In the entries below, which lines run from the one containing "[574,956,642,970] these all" to the one containing "(706, 2287) none -> [1270,752,1301,767] the"? Copy exactly those lines, ends included, and no others.

***** Exercise material

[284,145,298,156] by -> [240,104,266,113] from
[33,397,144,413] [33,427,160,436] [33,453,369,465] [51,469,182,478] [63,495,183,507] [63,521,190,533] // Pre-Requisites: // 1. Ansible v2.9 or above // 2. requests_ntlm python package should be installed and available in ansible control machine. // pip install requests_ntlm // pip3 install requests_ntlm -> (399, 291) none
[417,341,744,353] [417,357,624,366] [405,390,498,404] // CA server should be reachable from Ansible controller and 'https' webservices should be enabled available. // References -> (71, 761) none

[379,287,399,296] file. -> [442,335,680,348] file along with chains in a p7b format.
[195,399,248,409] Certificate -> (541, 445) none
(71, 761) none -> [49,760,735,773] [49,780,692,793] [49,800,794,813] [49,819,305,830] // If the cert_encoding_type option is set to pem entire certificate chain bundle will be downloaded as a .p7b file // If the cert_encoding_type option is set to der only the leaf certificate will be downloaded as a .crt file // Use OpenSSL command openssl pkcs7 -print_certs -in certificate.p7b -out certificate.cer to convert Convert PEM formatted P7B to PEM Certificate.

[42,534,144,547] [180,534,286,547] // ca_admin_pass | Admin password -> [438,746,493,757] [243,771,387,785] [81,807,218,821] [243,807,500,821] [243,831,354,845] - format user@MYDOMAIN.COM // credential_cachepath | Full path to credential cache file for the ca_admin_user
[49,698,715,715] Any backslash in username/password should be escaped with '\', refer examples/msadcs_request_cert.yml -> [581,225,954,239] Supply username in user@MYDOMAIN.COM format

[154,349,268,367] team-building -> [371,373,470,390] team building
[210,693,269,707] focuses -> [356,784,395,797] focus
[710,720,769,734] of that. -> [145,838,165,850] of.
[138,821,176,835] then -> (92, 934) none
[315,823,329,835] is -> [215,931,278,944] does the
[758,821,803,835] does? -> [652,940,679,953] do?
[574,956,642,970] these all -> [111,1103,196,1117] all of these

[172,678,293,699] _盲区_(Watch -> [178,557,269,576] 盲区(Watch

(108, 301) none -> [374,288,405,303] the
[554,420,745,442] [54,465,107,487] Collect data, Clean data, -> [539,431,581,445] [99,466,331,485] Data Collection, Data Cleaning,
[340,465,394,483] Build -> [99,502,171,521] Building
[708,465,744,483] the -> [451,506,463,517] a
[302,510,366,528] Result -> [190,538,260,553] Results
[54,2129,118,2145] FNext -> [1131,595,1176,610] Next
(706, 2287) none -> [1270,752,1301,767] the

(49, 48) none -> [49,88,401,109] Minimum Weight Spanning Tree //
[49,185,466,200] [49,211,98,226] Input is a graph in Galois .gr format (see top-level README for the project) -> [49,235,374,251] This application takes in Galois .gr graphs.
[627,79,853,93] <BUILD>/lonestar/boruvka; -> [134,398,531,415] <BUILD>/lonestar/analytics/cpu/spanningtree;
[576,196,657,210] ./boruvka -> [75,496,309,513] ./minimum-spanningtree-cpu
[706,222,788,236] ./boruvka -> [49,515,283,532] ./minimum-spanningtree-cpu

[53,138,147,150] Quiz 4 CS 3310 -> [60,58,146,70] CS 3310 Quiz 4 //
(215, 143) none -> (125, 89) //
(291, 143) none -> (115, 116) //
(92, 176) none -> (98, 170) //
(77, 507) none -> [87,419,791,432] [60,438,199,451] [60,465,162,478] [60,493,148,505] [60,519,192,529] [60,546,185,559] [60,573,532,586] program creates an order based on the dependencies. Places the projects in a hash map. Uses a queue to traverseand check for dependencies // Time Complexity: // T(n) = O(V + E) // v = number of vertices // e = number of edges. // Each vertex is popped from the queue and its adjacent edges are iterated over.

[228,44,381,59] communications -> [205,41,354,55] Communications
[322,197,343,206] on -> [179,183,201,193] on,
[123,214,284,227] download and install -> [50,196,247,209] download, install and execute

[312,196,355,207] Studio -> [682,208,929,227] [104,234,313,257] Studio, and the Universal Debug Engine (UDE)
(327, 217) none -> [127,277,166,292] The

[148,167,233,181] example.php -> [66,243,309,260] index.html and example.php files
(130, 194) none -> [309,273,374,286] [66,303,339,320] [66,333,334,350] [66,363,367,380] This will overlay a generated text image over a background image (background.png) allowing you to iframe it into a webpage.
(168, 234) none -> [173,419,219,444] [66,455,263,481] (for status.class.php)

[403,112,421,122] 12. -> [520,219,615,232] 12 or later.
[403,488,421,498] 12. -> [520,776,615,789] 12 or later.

**********

## Solution
[574,956,642,970] these all -> [111,1103,196,1117] all of these

[172,678,293,699] _盲区_(Watch -> [178,557,269,576] 盲区(Watch

(108, 301) none -> [374,288,405,303] the
[554,420,745,442] [54,465,107,487] Collect data, Clean data, -> [539,431,581,445] [99,466,331,485] Data Collection, Data Cleaning,
[340,465,394,483] Build -> [99,502,171,521] Building
[708,465,744,483] the -> [451,506,463,517] a
[302,510,366,528] Result -> [190,538,260,553] Results
[54,2129,118,2145] FNext -> [1131,595,1176,610] Next
(706, 2287) none -> [1270,752,1301,767] the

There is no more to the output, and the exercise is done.